We have the moment. We have the shared historical and political memory. We have the tested bonds of trust forged in the days of great battles fought shoulder-to-shoulder.
We have the color for this new coalition for change: the yellow banners we carried into battle before and produced incredible moments of unity in purpose. We possibly have the icon, if he finds the heroism to be so: the man who carries the name of illustrious parents who, in their turn, agreed to be icons of our most fervent hopes.
We are not just asking a man to be president here. The crusade is much larger than one man and one elective position. We are asking this man — Benigno C. Aquino III — to be standard-bearer not of a party but of a reformist coalition far larger than all the electoral factions combined.
We want to elect an alternative future not just a personality. We want to elect an option; not just another cabal.
We do not have to gather for photo opportunities, clenching our fists or waving some finger-sign. Such events are intended only to signal who are in and who are out.
The more urgent thing is mechanism for a crusade that is inclusive and encompassing. That mechanism, I have told like-minded friends over the weekend, has to be a website with a custom-designed software that will enable this movement to be at once self-directed and capable of coordinating tens of thousands of grassroots volunteers helping remold the future from where they stand.
We do not need huge rallies staged at great expense merely for the purpose of capturing media attention. We need to be able to coordinate the actions of hundreds of thousands of activists operating independently but with a unified vision.
It is a people’s crusade not a political party that will bring forth the forces of change. It is a crusade fully conscious of the goals that unite the forces of change and will be capable of exacting accountability from whatever government we install in May 2010. It must be a crusade united not by a personality cult but by a strongly shared set of values.
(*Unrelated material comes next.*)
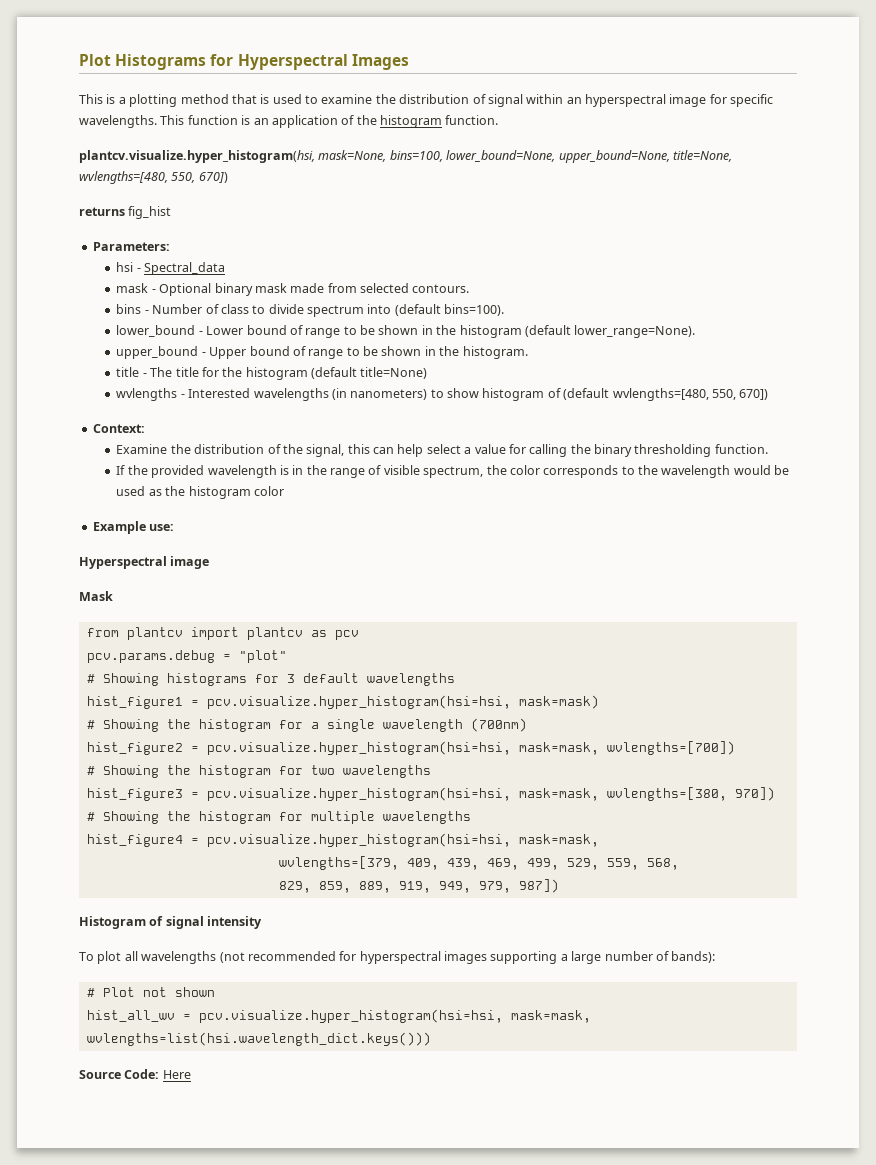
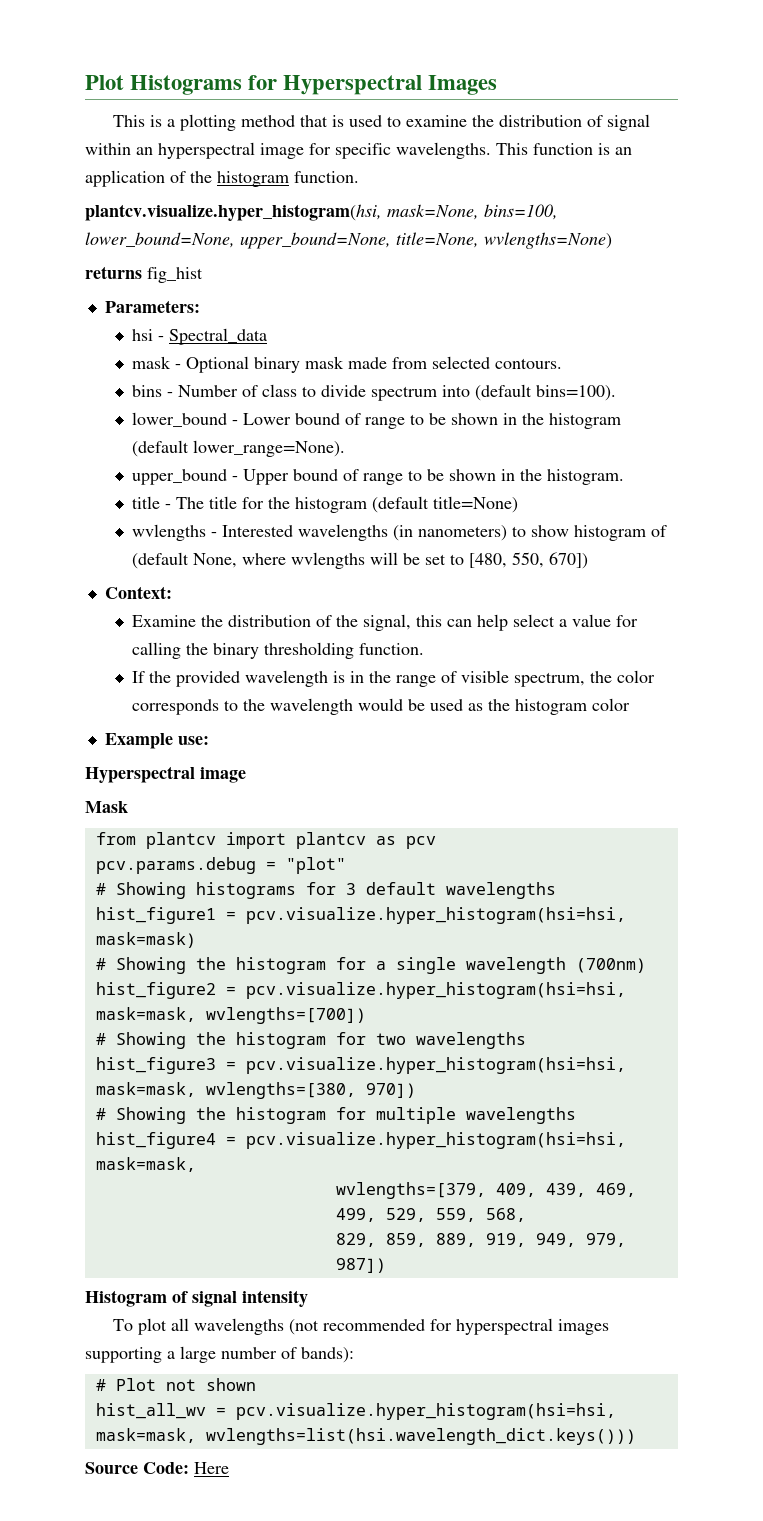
- plantcv.visualize.hyper_histogram(hsi, mask=None, bins=100, lower_bound=None, upper_bound=None, title=None, wvlengths=[480, 550, 670])
+ plantcv.visualize.hyper_histogram(hsi, mask=None, bins=100, lower_bound=None, upper_bound=None, title=None, wvlengths=None)
- wvlengths - Interested wavelengths (in nanometers) to show histogram of (default wvlengths=[480, 550, 670])
+ wvlengths - Interested wavelengths (in nanometers) to show histogram of (default None, where wvlengths will be set to [480, 550, 670])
Repeat: the personality who will make this possible is merely the icon, the lightning rod that collects the electricity in the air. He must begin to serve knowing fully well he will never supplant the movement. He is a creature of destiny, product of a historical conjuncture, not an appointee of the gods.
His humility he must guard most jealously. It is hubris that unravels everything.
Sometime towards the end of the month, the networks must come together physically to signal the start of the march towards a new future. I humbly suggest we anoint this gathering Kongreso ng Mamamayang Pilipino III (Kompil III).
What fitting way to both honor memory and rekindle the spirit that animated two previous uprisings waged peacefully in Democracy’s name. What fitting way to draw from the imagery and spirit that allowed people’s power to do great things.
Then we can turn the looming electoral contest on its head, transforming a contest between factions of power-brokers into a grand moment for popular intervention, seizing this fateful event from the politicians and handing it back to the people.